■ Records provided
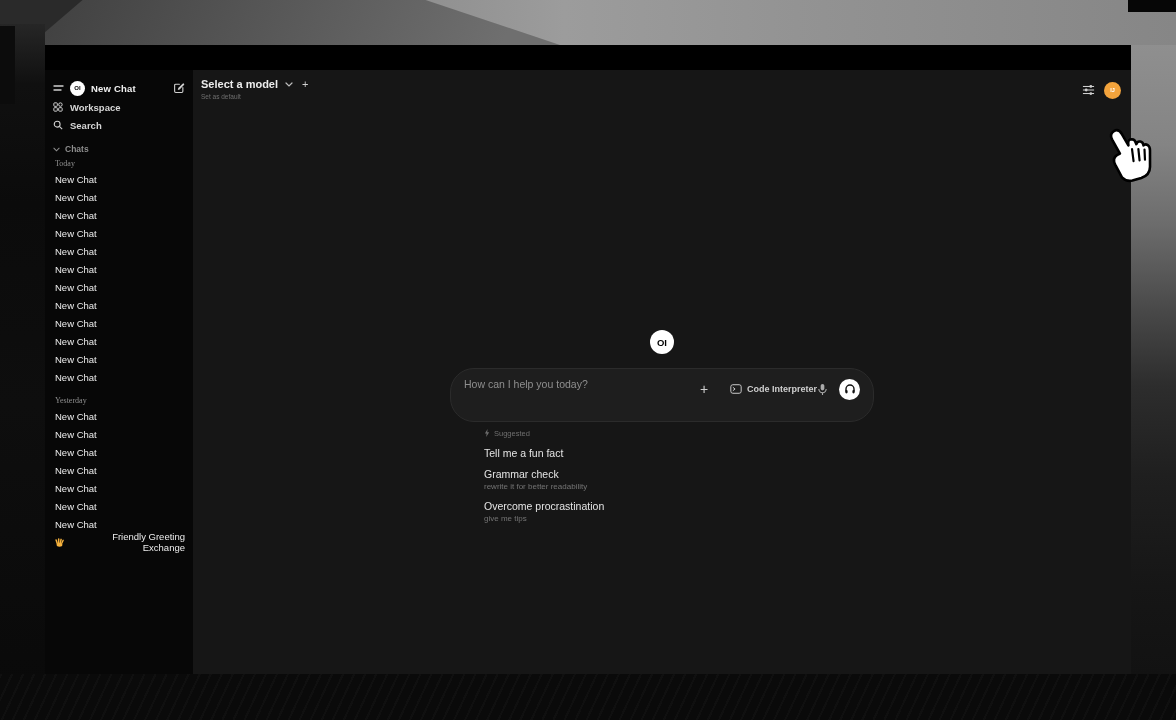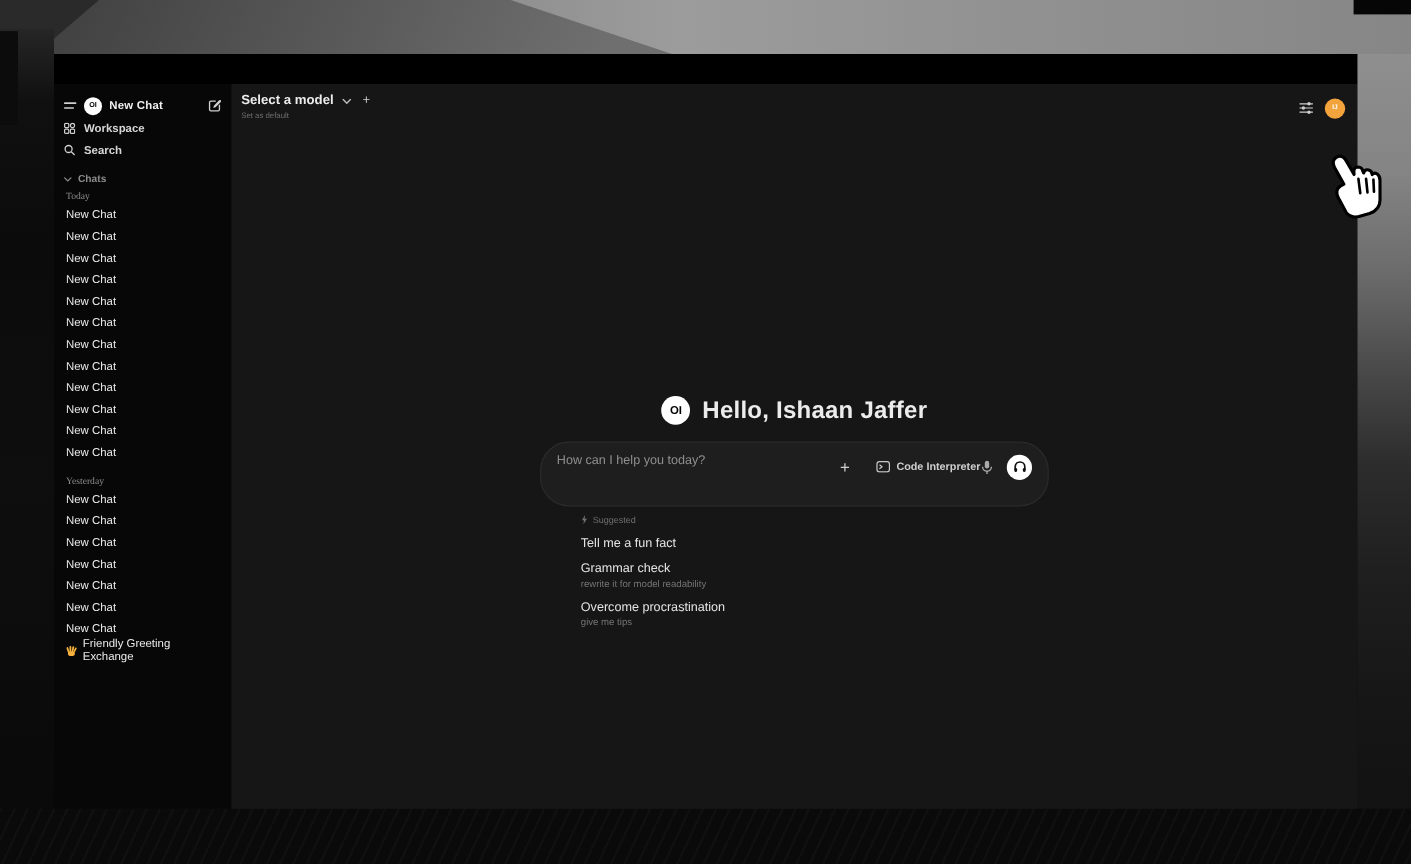--- a/index.html
+++ b/index.html
@@ -274,7 +274,6 @@
         <div class="center-col">
           <div class="greeting">
             <span class="greet-logo">OI</span>
-            <span class="greet-text">Hello, Ishaan Jaffer</span>
           </div>
 
           <div class="input-card">

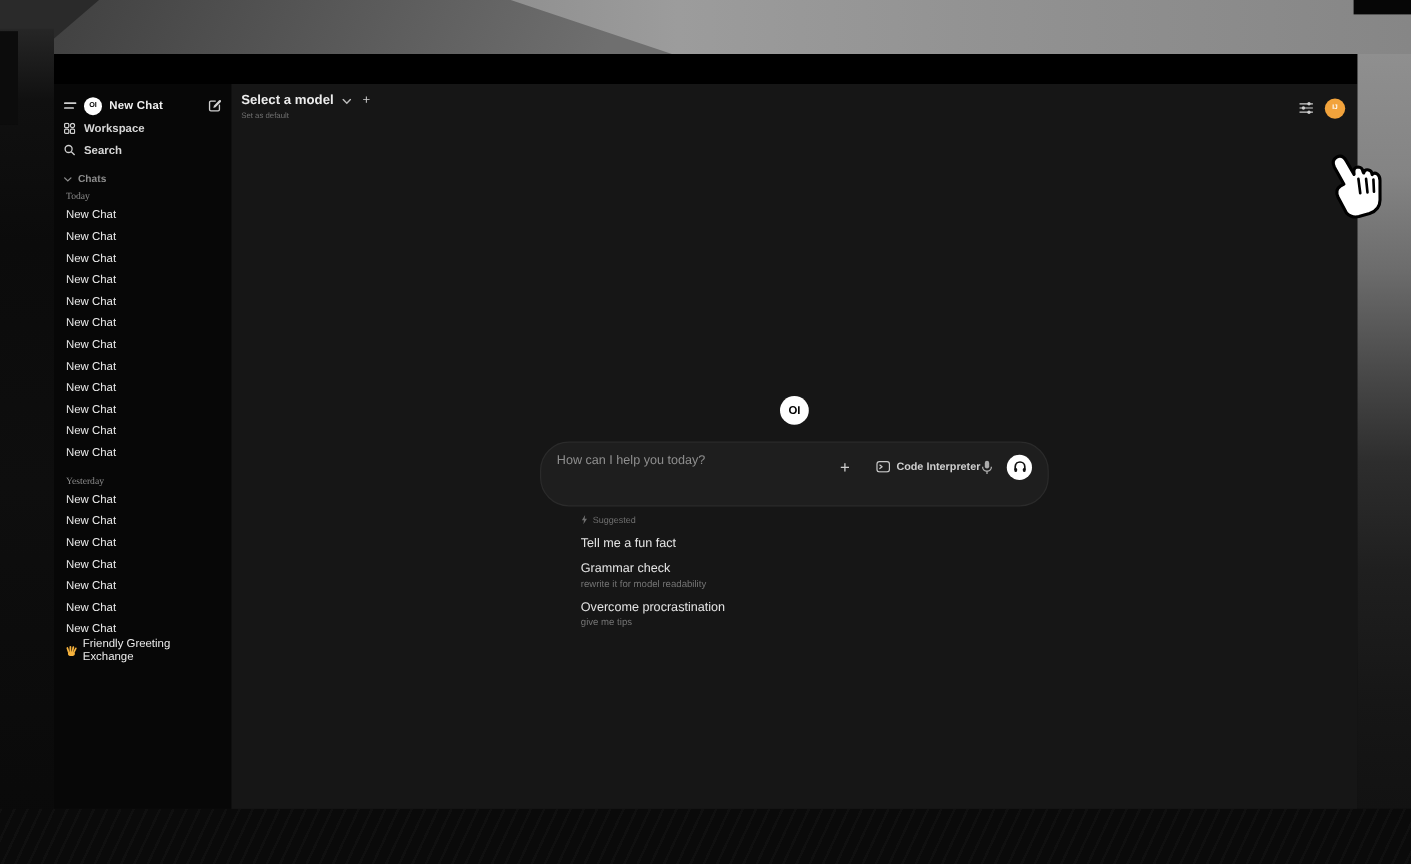--- a/index.html
+++ b/index.html
@@ -326,7 +326,7 @@
 
                 <div class="sug-item">
                   <div class="sug-title">Grammar check</div>
-                  <div class="sug-sub">rewrite it for model readability</div>
+                  <div class="sug-sub">rewrite it for better readability</div>
                 </div>
 
                 <div class="sug-item">

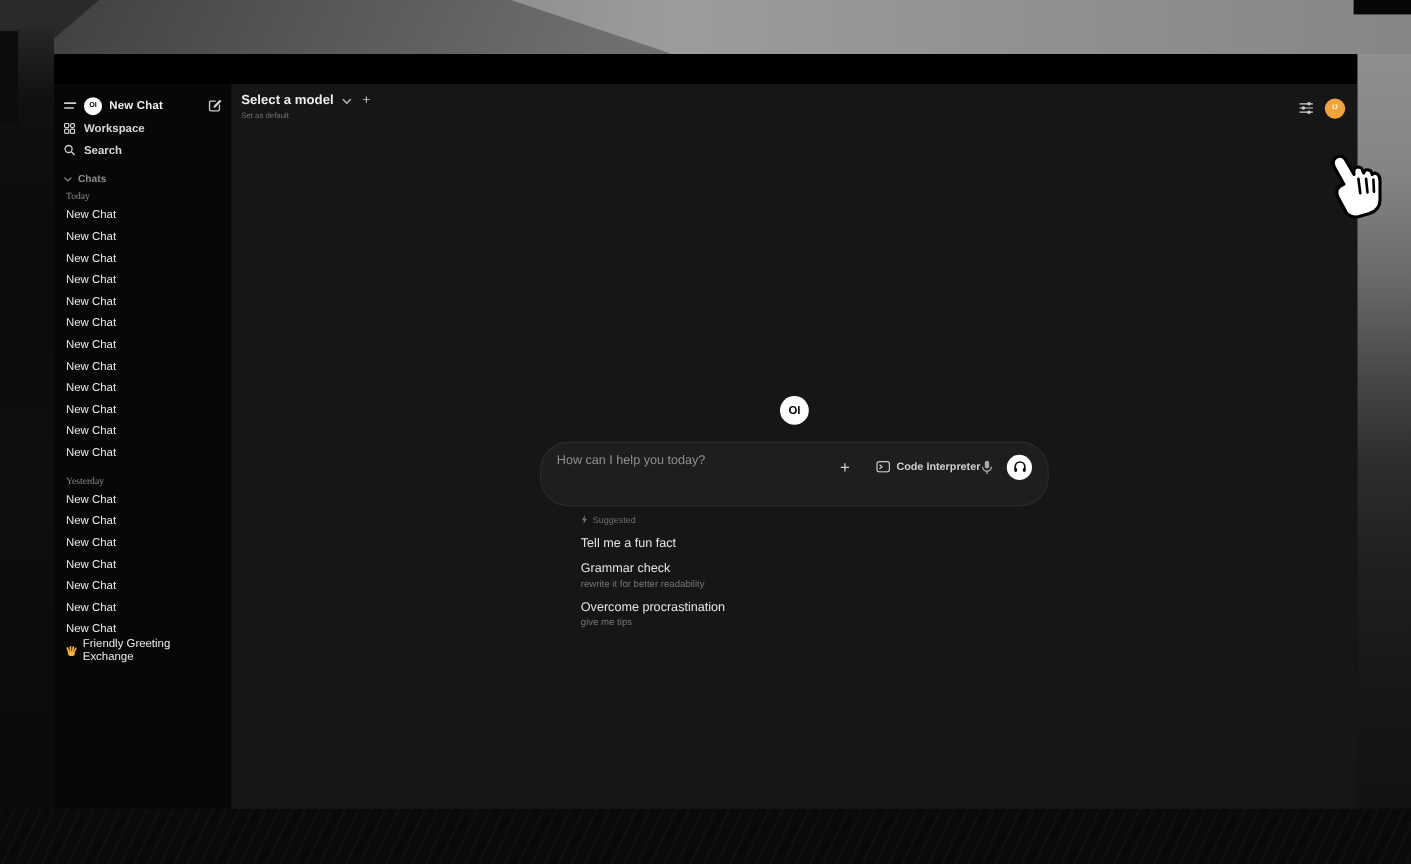--- a/index.html
+++ b/index.html
@@ -41,7 +41,7 @@
   .group-label{height:14px;display:flex;align-items:center;font-size:8px;color:#8f8f8f;padding-left:2px;font-family:Liberation Serif, serif;}
   .group-label.yd{margin-top:7px;}
   .chat-item{height:18px;display:flex;align-items:center;font-size:9.5px;color:#ececec;padding-left:2px;border-radius:4px;cursor:pointer;}
-  .named-chat{height:18px;display:flex;align-items:center;gap:4px;font-size:9.5px;color:#ececec;padding-left:2px;cursor:pointer;}
+  .named-chat{height:18px;display:flex;align-items:center;gap:4px;font-size:9.5px;color:#ececec;padding-left:2px;cursor:pointer;text-align:right;}
 
   
   .main{flex:1;background:#161616;position:relative;}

■ What the task asks
Go through the entries and retype each one exactly, skipping any image.

■ Result of this exercise
--- a/index.html
+++ b/index.html
@@ -274,7 +274,6 @@
         <div class="center-col">
           <div class="greeting">
             <span class="greet-logo">OI</span>
-            <span class="greet-text">Hello, Ishaan Jaffer</span>
           </div>
 
           <div class="input-card">

--- a/index.html
+++ b/index.html
@@ -326,7 +326,7 @@
 
                 <div class="sug-item">
                   <div class="sug-title">Grammar check</div>
-                  <div class="sug-sub">rewrite it for model readability</div>
+                  <div class="sug-sub">rewrite it for better readability</div>
                 </div>
 
                 <div class="sug-item">

--- a/index.html
+++ b/index.html
@@ -41,7 +41,7 @@
   .group-label{height:14px;display:flex;align-items:center;font-size:8px;color:#8f8f8f;padding-left:2px;font-family:Liberation Serif, serif;}
   .group-label.yd{margin-top:7px;}
   .chat-item{height:18px;display:flex;align-items:center;font-size:9.5px;color:#ececec;padding-left:2px;border-radius:4px;cursor:pointer;}
-  .named-chat{height:18px;display:flex;align-items:center;gap:4px;font-size:9.5px;color:#ececec;padding-left:2px;cursor:pointer;}
+  .named-chat{height:18px;display:flex;align-items:center;gap:4px;font-size:9.5px;color:#ececec;padding-left:2px;cursor:pointer;text-align:right;}
 
   
   .main{flex:1;background:#161616;position:relative;}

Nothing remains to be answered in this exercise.